*Task requirements*. Read the listing below and copy out each line where the word "range" occurs.
Top of Recorded data
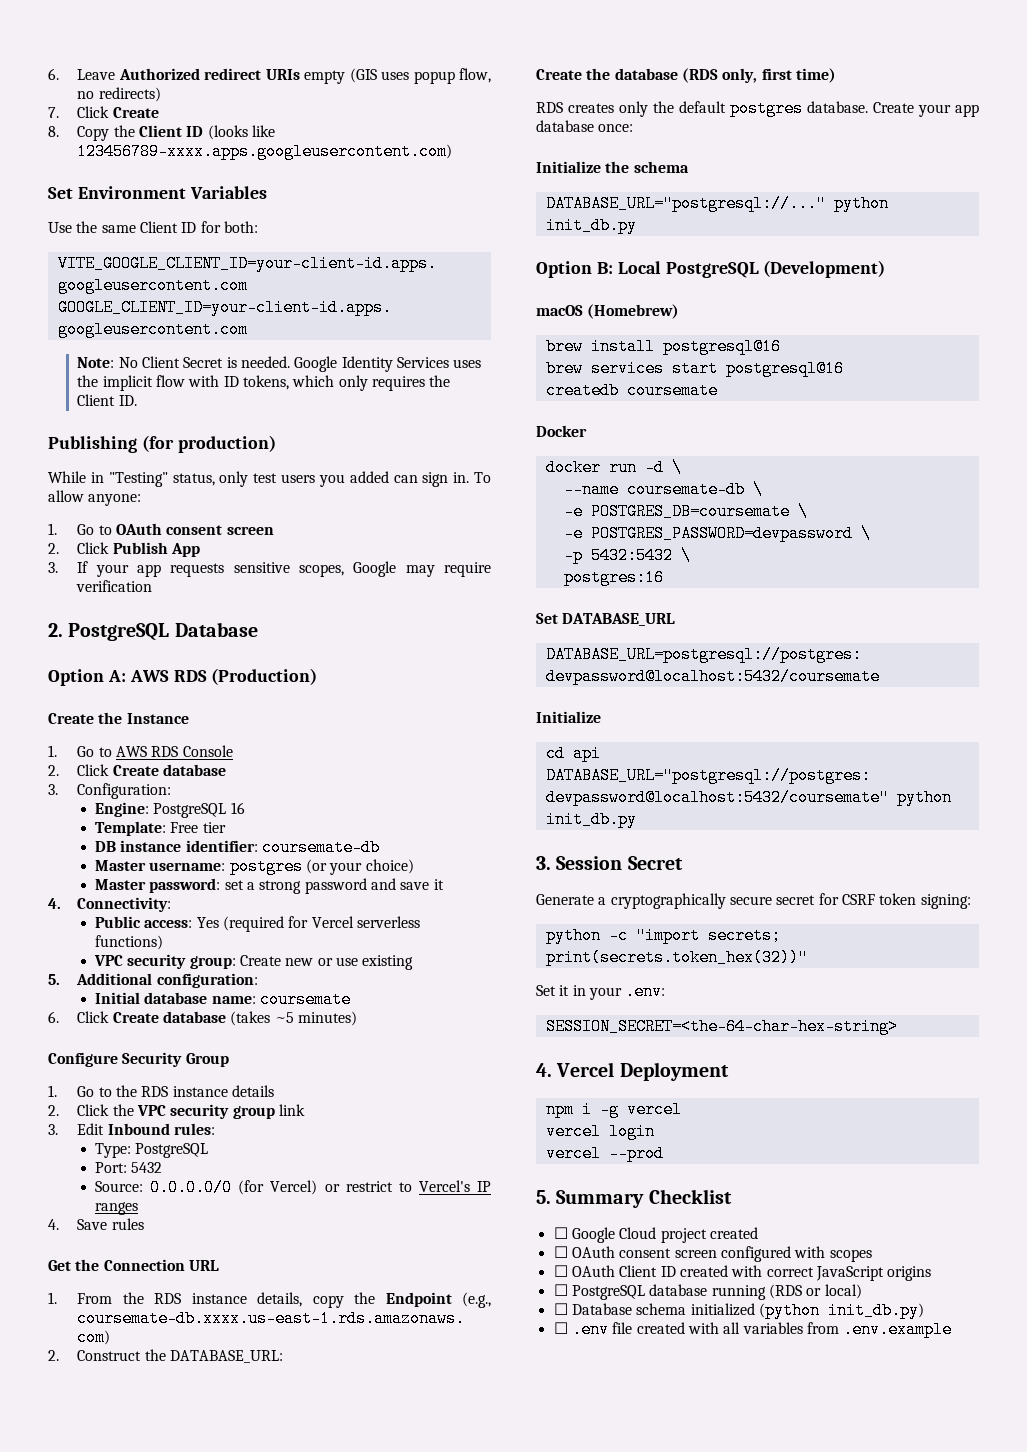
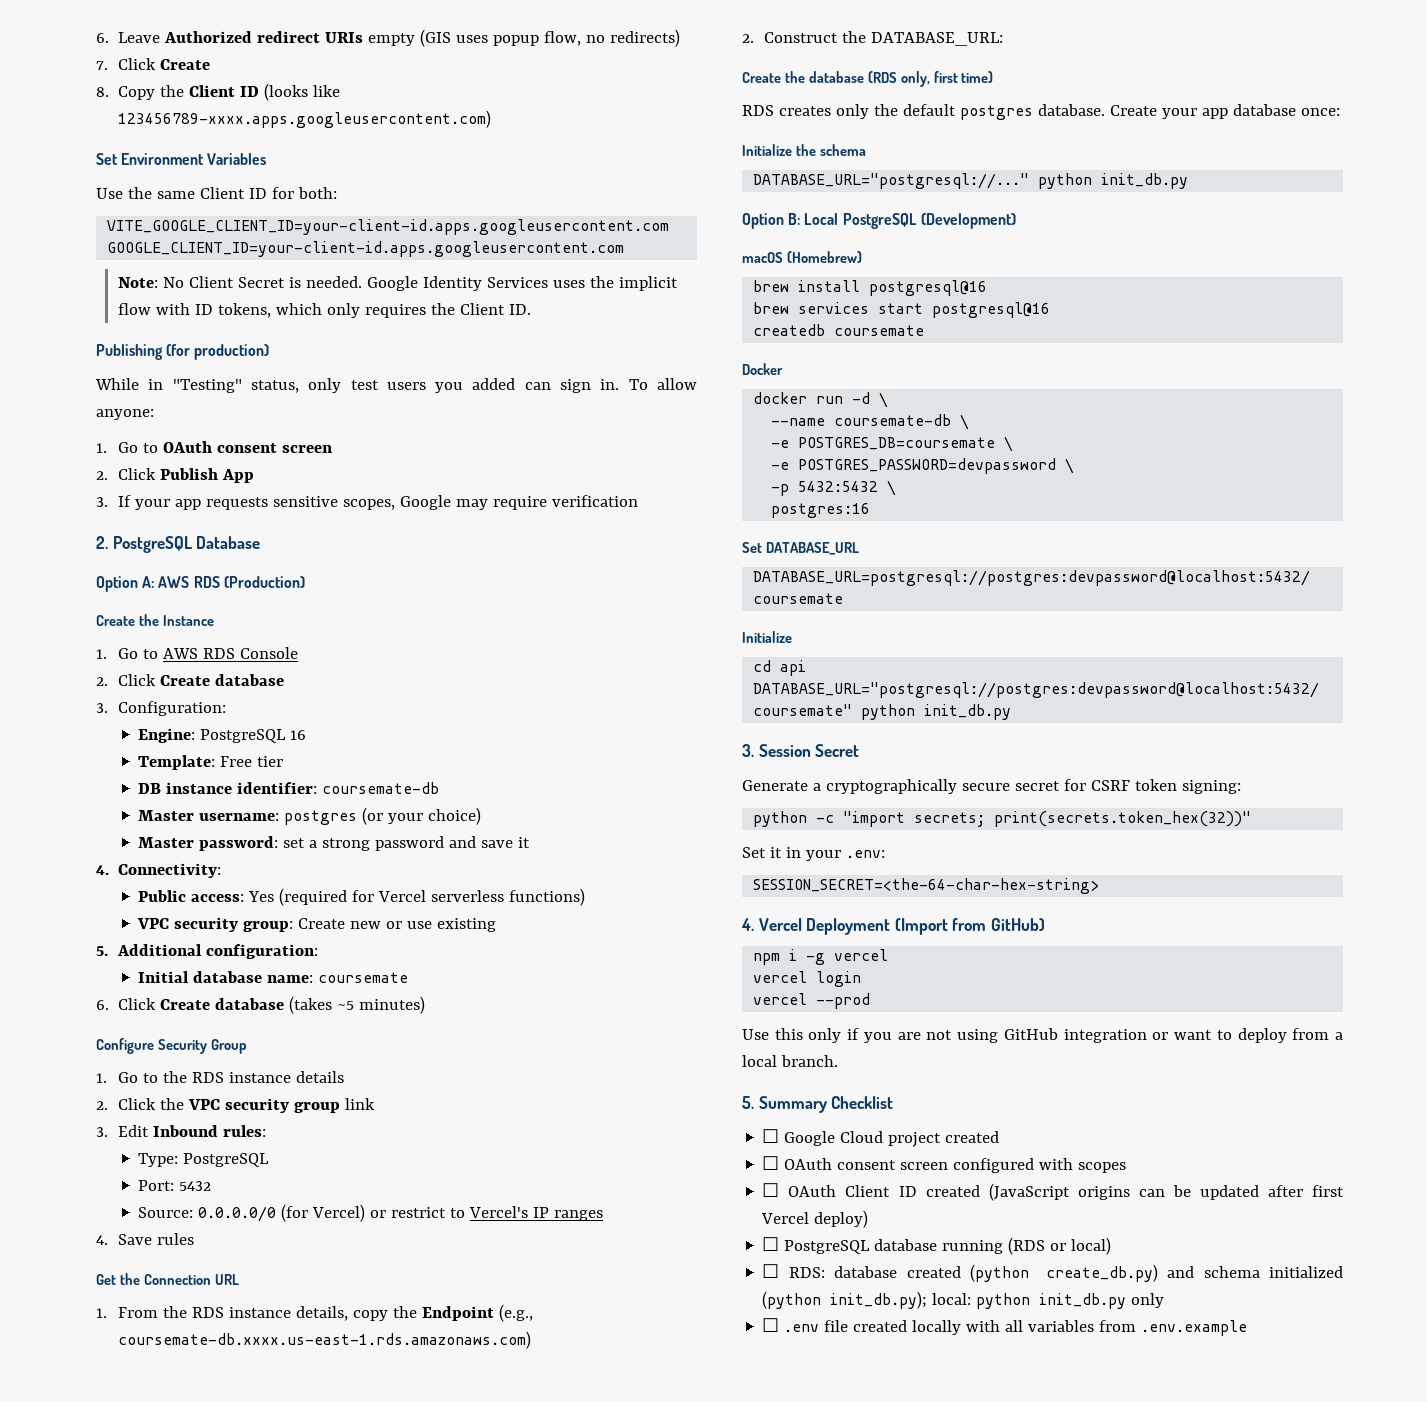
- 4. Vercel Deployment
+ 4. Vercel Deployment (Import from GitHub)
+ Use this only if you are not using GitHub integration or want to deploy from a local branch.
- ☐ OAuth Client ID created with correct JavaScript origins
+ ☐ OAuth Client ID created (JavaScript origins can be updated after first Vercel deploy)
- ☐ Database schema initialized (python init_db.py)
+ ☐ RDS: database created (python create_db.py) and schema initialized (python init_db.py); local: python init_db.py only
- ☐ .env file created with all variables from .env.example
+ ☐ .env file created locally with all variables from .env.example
Bottom of Recorded data
Top of Recorded data
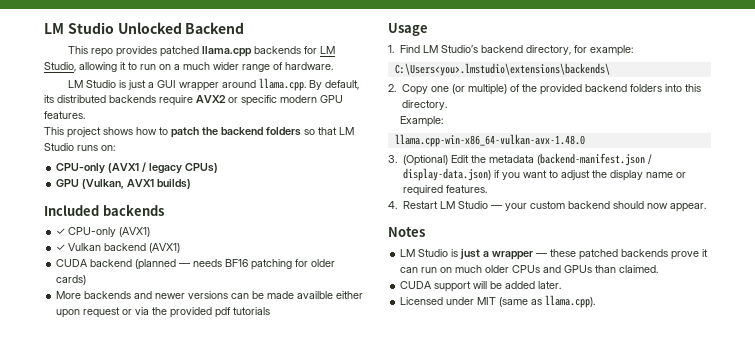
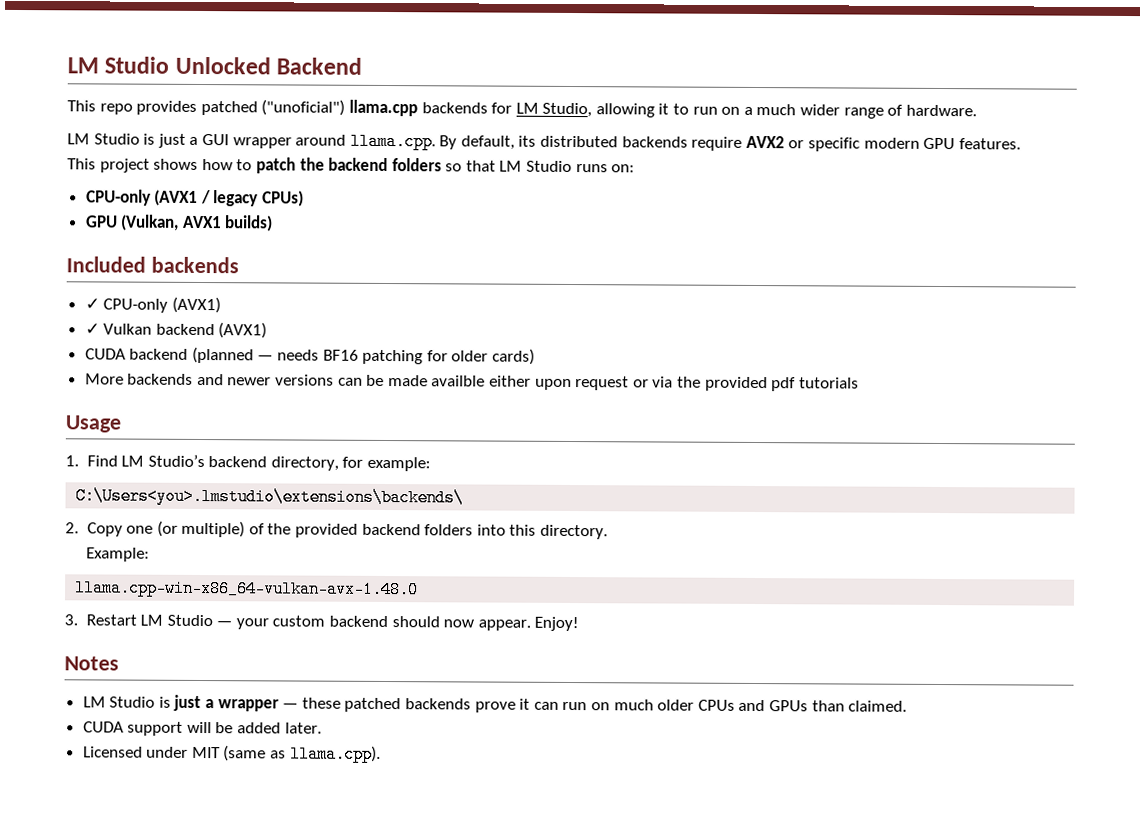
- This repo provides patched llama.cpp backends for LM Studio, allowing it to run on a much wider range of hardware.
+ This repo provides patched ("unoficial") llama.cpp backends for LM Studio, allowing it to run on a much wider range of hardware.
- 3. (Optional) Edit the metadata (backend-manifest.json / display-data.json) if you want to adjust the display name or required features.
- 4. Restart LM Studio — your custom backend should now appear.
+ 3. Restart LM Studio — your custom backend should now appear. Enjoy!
Bottom of Recorded data
*Exercise result*.
- This repo provides patched llama.cpp backends for LM Studio, allowing it to run on a much wider range of hardware.
+ This repo provides patched ("unoficial") llama.cpp backends for LM Studio, allowing it to run on a much wider range of hardware.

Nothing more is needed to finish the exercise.